== Given data ==
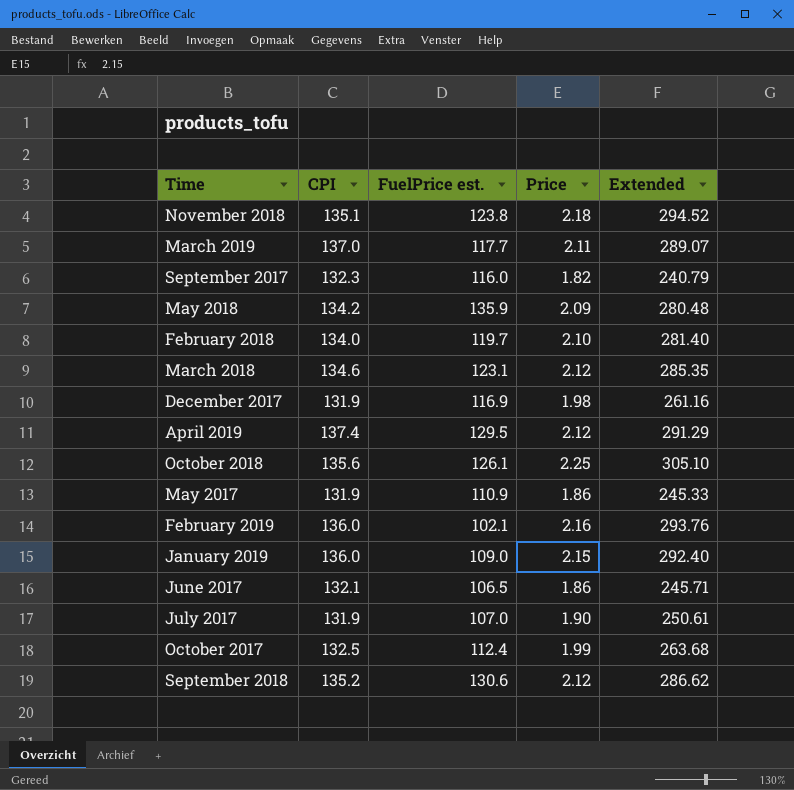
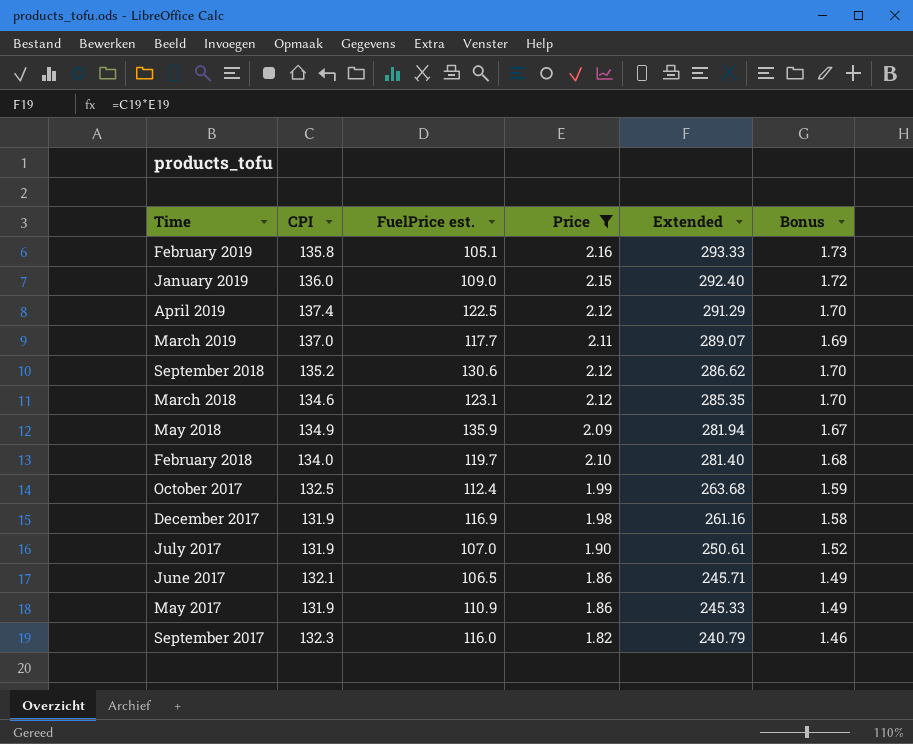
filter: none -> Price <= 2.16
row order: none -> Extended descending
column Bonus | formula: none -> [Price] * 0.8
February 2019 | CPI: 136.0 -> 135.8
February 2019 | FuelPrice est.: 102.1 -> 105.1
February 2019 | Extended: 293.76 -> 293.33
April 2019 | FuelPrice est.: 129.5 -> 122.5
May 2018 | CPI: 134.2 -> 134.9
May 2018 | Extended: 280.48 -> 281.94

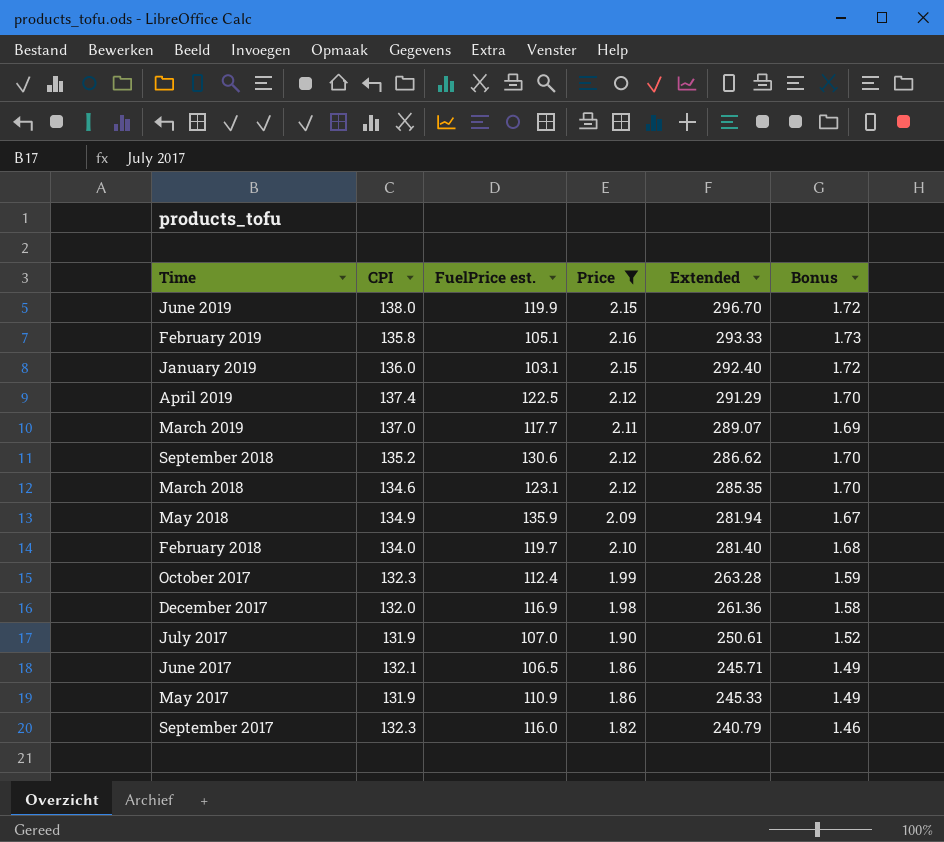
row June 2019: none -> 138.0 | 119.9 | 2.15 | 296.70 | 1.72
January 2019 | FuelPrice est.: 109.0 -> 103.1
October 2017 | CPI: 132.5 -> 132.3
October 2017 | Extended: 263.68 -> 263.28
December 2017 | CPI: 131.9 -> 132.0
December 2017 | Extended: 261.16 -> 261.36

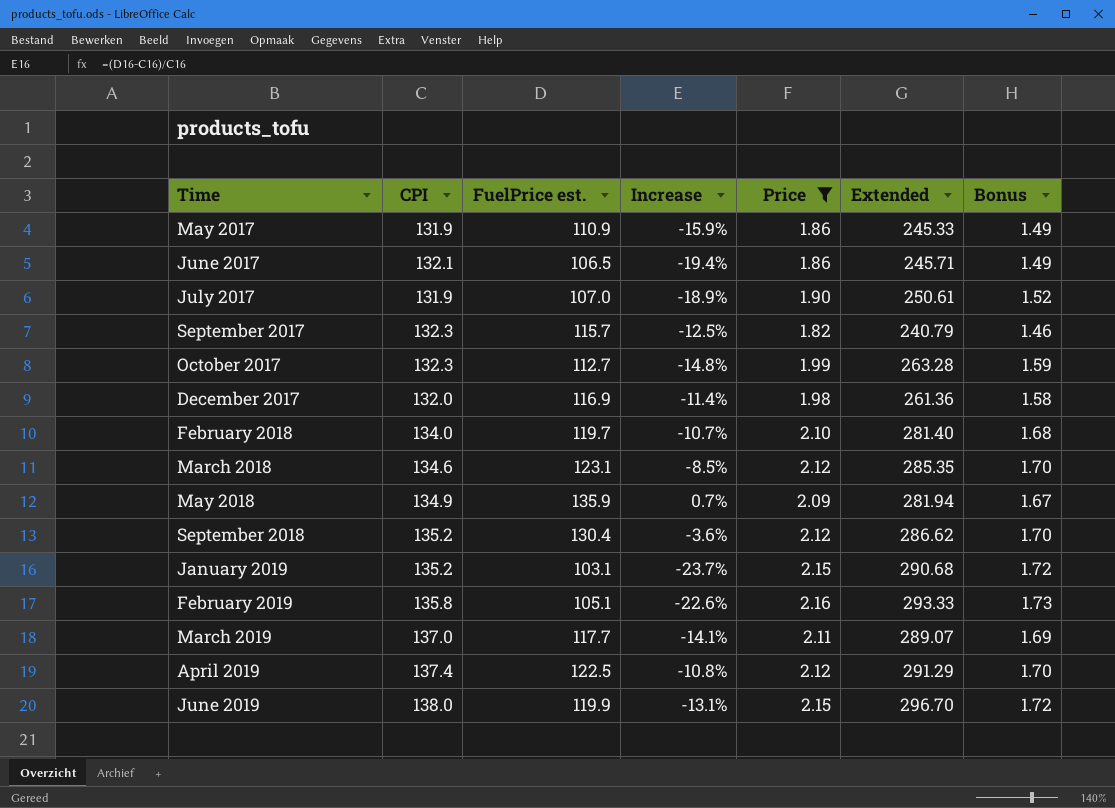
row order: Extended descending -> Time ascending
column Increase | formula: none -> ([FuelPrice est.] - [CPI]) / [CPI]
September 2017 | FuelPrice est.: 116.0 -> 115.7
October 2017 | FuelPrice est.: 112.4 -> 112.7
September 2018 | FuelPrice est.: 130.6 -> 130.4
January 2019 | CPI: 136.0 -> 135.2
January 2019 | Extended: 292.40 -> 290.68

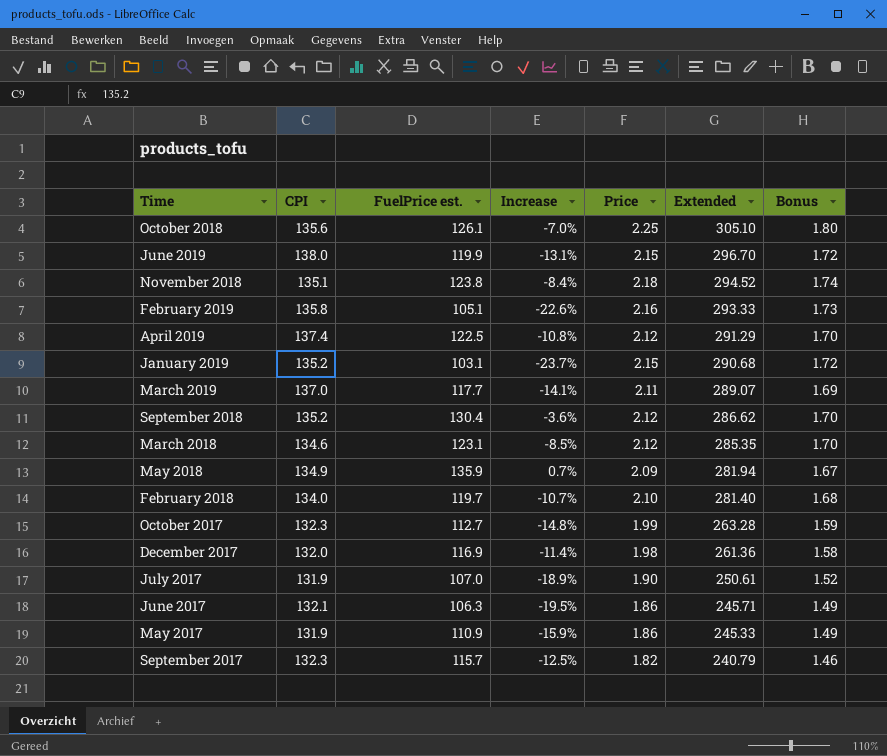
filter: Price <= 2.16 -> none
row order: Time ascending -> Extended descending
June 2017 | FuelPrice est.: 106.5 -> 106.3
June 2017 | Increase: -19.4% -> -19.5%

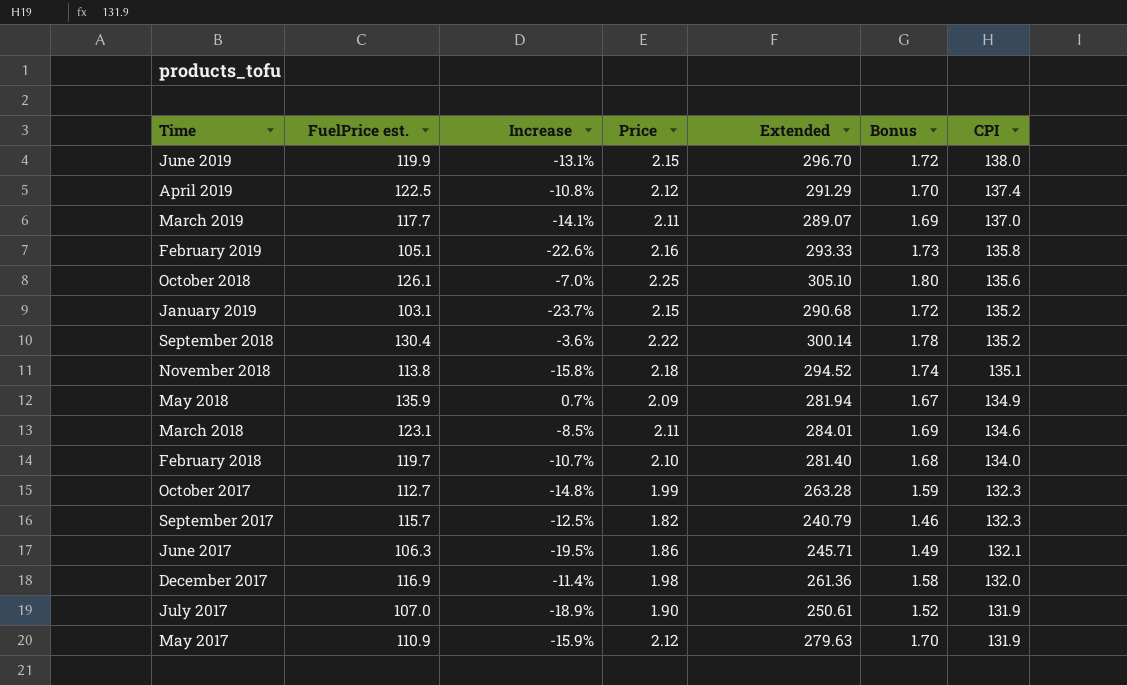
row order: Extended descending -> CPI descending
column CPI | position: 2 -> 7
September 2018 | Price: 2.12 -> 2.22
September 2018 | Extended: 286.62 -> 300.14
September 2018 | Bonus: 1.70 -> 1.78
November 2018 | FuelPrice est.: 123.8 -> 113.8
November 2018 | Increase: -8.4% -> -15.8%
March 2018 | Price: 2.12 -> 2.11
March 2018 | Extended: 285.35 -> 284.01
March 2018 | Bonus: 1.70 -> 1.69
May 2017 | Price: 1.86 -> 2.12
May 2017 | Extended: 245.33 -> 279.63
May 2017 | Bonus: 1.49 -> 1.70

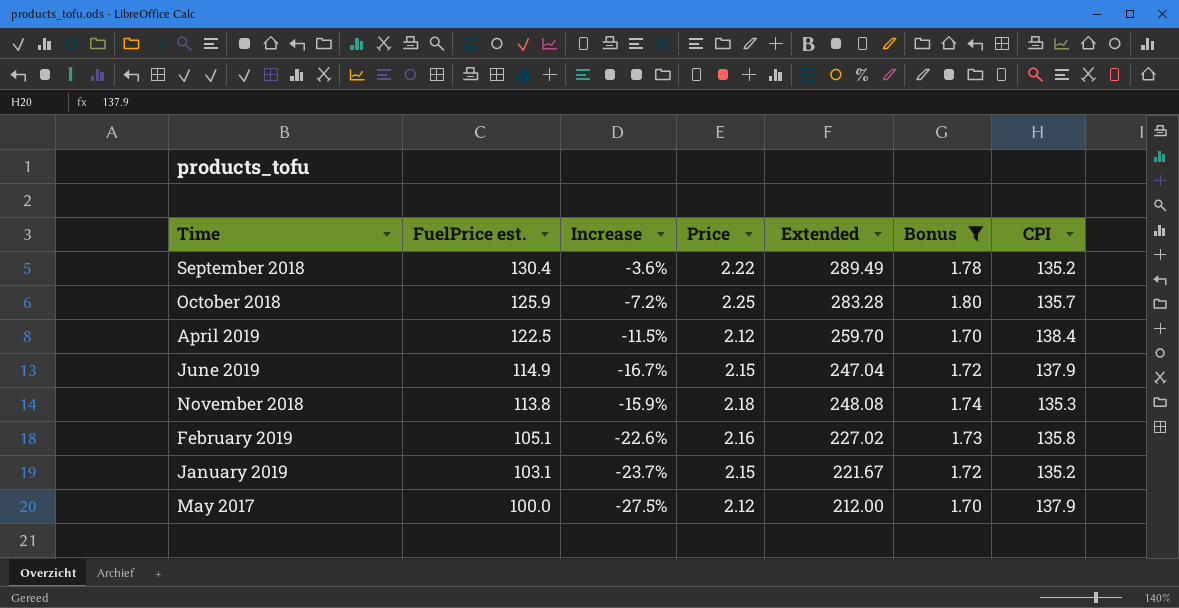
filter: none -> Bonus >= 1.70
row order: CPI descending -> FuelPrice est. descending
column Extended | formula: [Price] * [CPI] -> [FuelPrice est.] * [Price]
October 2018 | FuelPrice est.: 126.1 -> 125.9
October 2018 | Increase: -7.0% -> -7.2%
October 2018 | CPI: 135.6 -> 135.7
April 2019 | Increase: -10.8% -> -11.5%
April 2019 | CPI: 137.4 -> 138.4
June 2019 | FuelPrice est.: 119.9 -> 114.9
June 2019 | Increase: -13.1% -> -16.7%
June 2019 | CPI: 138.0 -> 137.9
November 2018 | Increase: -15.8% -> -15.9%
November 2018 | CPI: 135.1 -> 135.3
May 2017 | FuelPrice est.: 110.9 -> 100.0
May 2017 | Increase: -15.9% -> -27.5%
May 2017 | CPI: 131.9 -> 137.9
===
Please print every record exactly as written, without the pictures.

filter: none -> Price <= 2.16
row order: none -> Extended descending
column Bonus | formula: none -> [Price] * 0.8
February 2019 | CPI: 136.0 -> 135.8
February 2019 | FuelPrice est.: 102.1 -> 105.1
February 2019 | Extended: 293.76 -> 293.33
April 2019 | FuelPrice est.: 129.5 -> 122.5
May 2018 | CPI: 134.2 -> 134.9
May 2018 | Extended: 280.48 -> 281.94

row June 2019: none -> 138.0 | 119.9 | 2.15 | 296.70 | 1.72
January 2019 | FuelPrice est.: 109.0 -> 103.1
October 2017 | CPI: 132.5 -> 132.3
October 2017 | Extended: 263.68 -> 263.28
December 2017 | CPI: 131.9 -> 132.0
December 2017 | Extended: 261.16 -> 261.36

row order: Extended descending -> Time ascending
column Increase | formula: none -> ([FuelPrice est.] - [CPI]) / [CPI]
September 2017 | FuelPrice est.: 116.0 -> 115.7
October 2017 | FuelPrice est.: 112.4 -> 112.7
September 2018 | FuelPrice est.: 130.6 -> 130.4
January 2019 | CPI: 136.0 -> 135.2
January 2019 | Extended: 292.40 -> 290.68

filter: Price <= 2.16 -> none
row order: Time ascending -> Extended descending
June 2017 | FuelPrice est.: 106.5 -> 106.3
June 2017 | Increase: -19.4% -> -19.5%

row order: Extended descending -> CPI descending
column CPI | position: 2 -> 7
September 2018 | Price: 2.12 -> 2.22
September 2018 | Extended: 286.62 -> 300.14
September 2018 | Bonus: 1.70 -> 1.78
November 2018 | FuelPrice est.: 123.8 -> 113.8
November 2018 | Increase: -8.4% -> -15.8%
March 2018 | Price: 2.12 -> 2.11
March 2018 | Extended: 285.35 -> 284.01
March 2018 | Bonus: 1.70 -> 1.69
May 2017 | Price: 1.86 -> 2.12
May 2017 | Extended: 245.33 -> 279.63
May 2017 | Bonus: 1.49 -> 1.70

filter: none -> Bonus >= 1.70
row order: CPI descending -> FuelPrice est. descending
column Extended | formula: [Price] * [CPI] -> [FuelPrice est.] * [Price]
October 2018 | FuelPrice est.: 126.1 -> 125.9
October 2018 | Increase: -7.0% -> -7.2%
October 2018 | CPI: 135.6 -> 135.7
April 2019 | Increase: -10.8% -> -11.5%
April 2019 | CPI: 137.4 -> 138.4
June 2019 | FuelPrice est.: 119.9 -> 114.9
June 2019 | Increase: -13.1% -> -16.7%
June 2019 | CPI: 138.0 -> 137.9
November 2018 | Increase: -15.8% -> -15.9%
November 2018 | CPI: 135.1 -> 135.3
May 2017 | FuelPrice est.: 110.9 -> 100.0
May 2017 | Increase: -15.9% -> -27.5%
May 2017 | CPI: 131.9 -> 137.9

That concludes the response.